Put up nest boxes, leave piles of leaves and woody prunings in corners for hibernating creatures, leave areas of long grass where insects and other creatures can hide.

Learn about the creatures in your garden, don't assume that everything is a pest and remember that the goal of organic growing isn't to be pest free, but to maintain a balance. Pests are food for many creatures too; ladybirds need aphids!

If possible, create a pond for wildlife (but don't stock it with fish) this will attract many creatures that are a gardener's friend – frogs, toads, hedgehogs, birds and bats all drink from it or breed in it.

Attract beneficial insects
Sow flowers such as calendula, fennel, Californian poppy and poached egg plant to encourage predatory, pest-controlling insects like hoverflies, lacewings, and ladybirds.
Grow your own food

Growing your own saves on food miles, tastes delicious and couldn't be any fresher. Even a few salad leaves and herbs are better than nothing and can be grown in pots if you have no garden space.

Join our Heritage Seed Library for the opportunity to grow some wonderful vegetables from a by-gone age and to keep these varieties going for future generations to come. Make your garden an oasis of diversity in a desert of uniformity. Find out more about our Heritage Seed Library here

Use organically grown seeds wherever possible. There's a huge range of organic seeds in the Organic Gardening catalogue
Conserve water

Collect rain water, and reduce the need for watering by improving your soil and growing appropriate plants

Use grass clippings as a mulch around plants in borders and established vegetables, such as runner beans and cabbages – it keeps moisture in the soil saving on watering.
Think globally, act locally

Make local sources your first choice and consider environmental implications when choosing materials for hard landscaping, fencing, and so forth.
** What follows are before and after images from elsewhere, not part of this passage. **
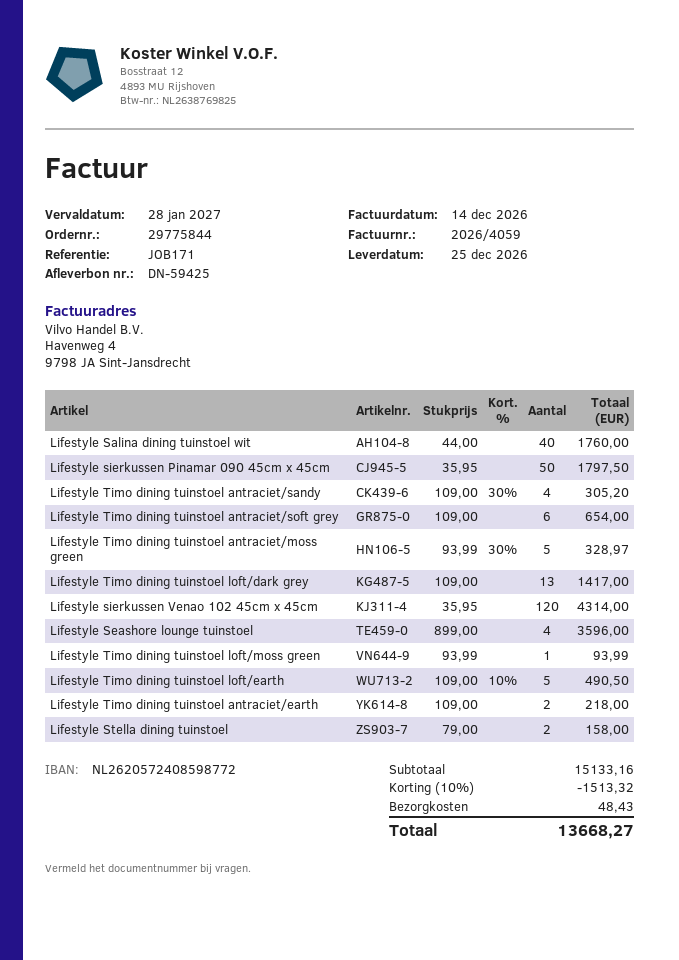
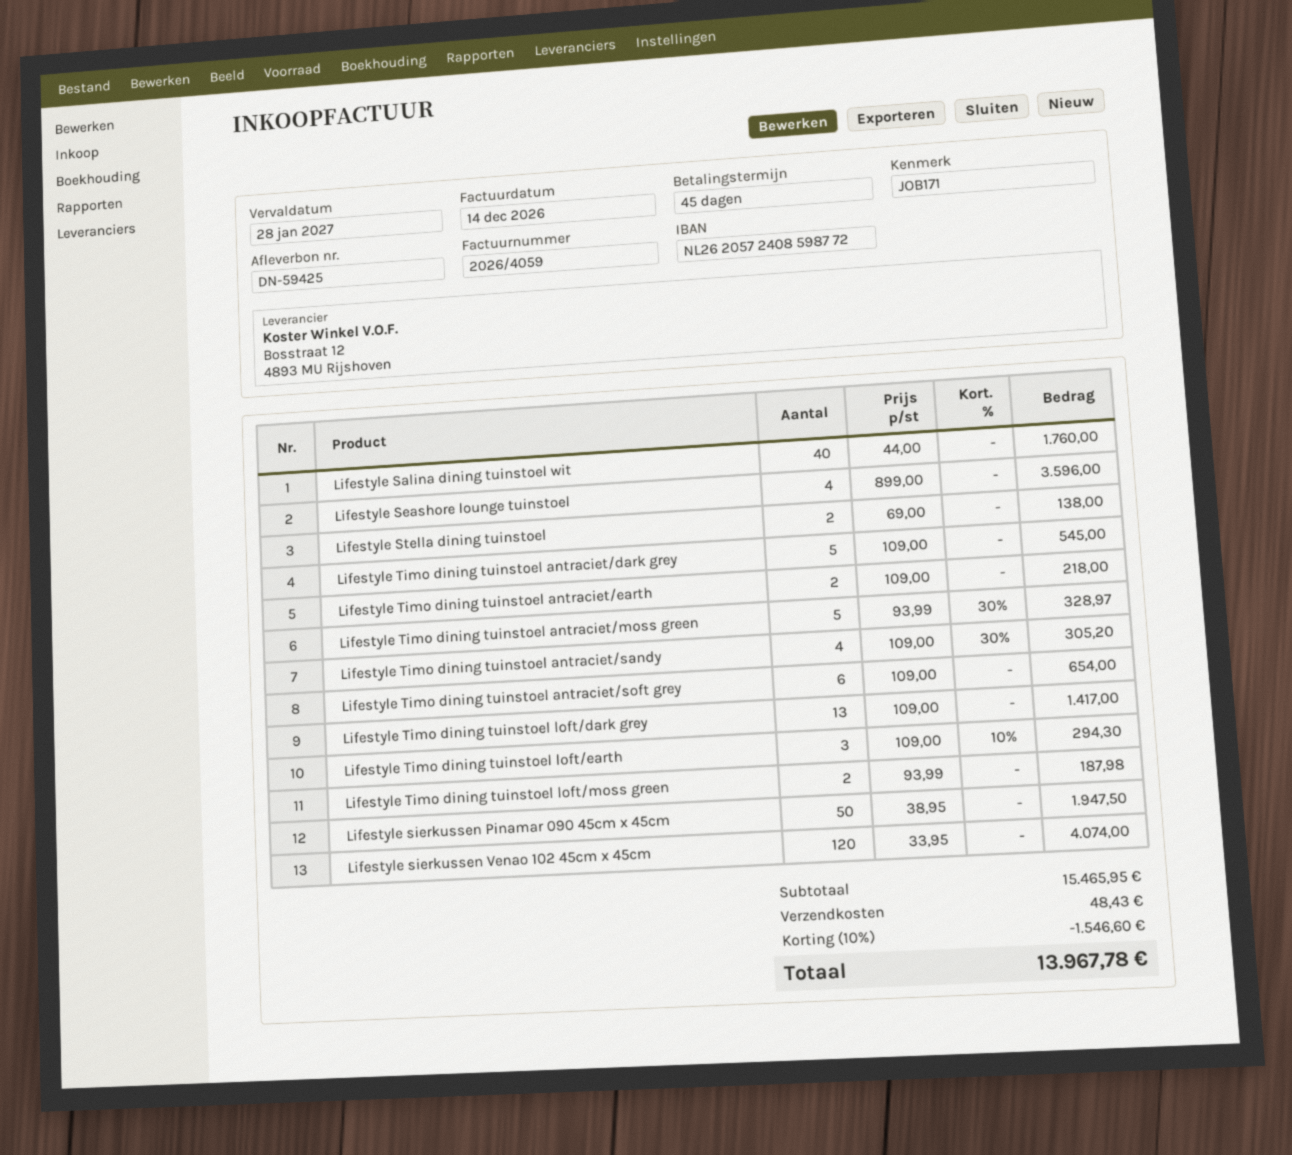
Lifestyle sierkussen Pinamar 090 45cm x 45cm: 50 x 35.95 = 1797.50 -> 50 x 38.95 = 1947.50
Lifestyle sierkussen Venao 102 45cm x 45cm: 120 x 35.95 = 4314.00 -> 120 x 33.95 = 4074.00
Lifestyle Timo dining tuinstoel loft/moss green: 1 x 93.99 = 93.99 -> 2 x 93.99 = 187.98
Lifestyle Timo dining tuinstoel loft/earth: 5 x 109.00 - 10% = 490.50 -> 3 x 109.00 - 10% = 294.30
Lifestyle Stella dining tuinstoel: 2 x 79.00 = 158.00 -> 2 x 69.00 = 138.00
Lifestyle Timo dining tuinstoel antraciet/dark grey: none -> 5 x 109.00 = 545.00
subtotal: 15133.16 -> 15465.95
discount: 10% = 1513.32 -> 10% = 1546.60
total: 13668.27 -> 13967.78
Play to your garden's strengths to make the most of its particular characteristics.
A few things to avoid

Stop using herbicides for weed control, especially on lawns where this is completely unnessary unless you are managing a bowling green. Raise the mower blade to about 1in/2.5cm and let the clippings fly to help feed the lawn, only remove them in spring and autumn and cut lawns regularly so that only short clippings are produced that quickly rot away.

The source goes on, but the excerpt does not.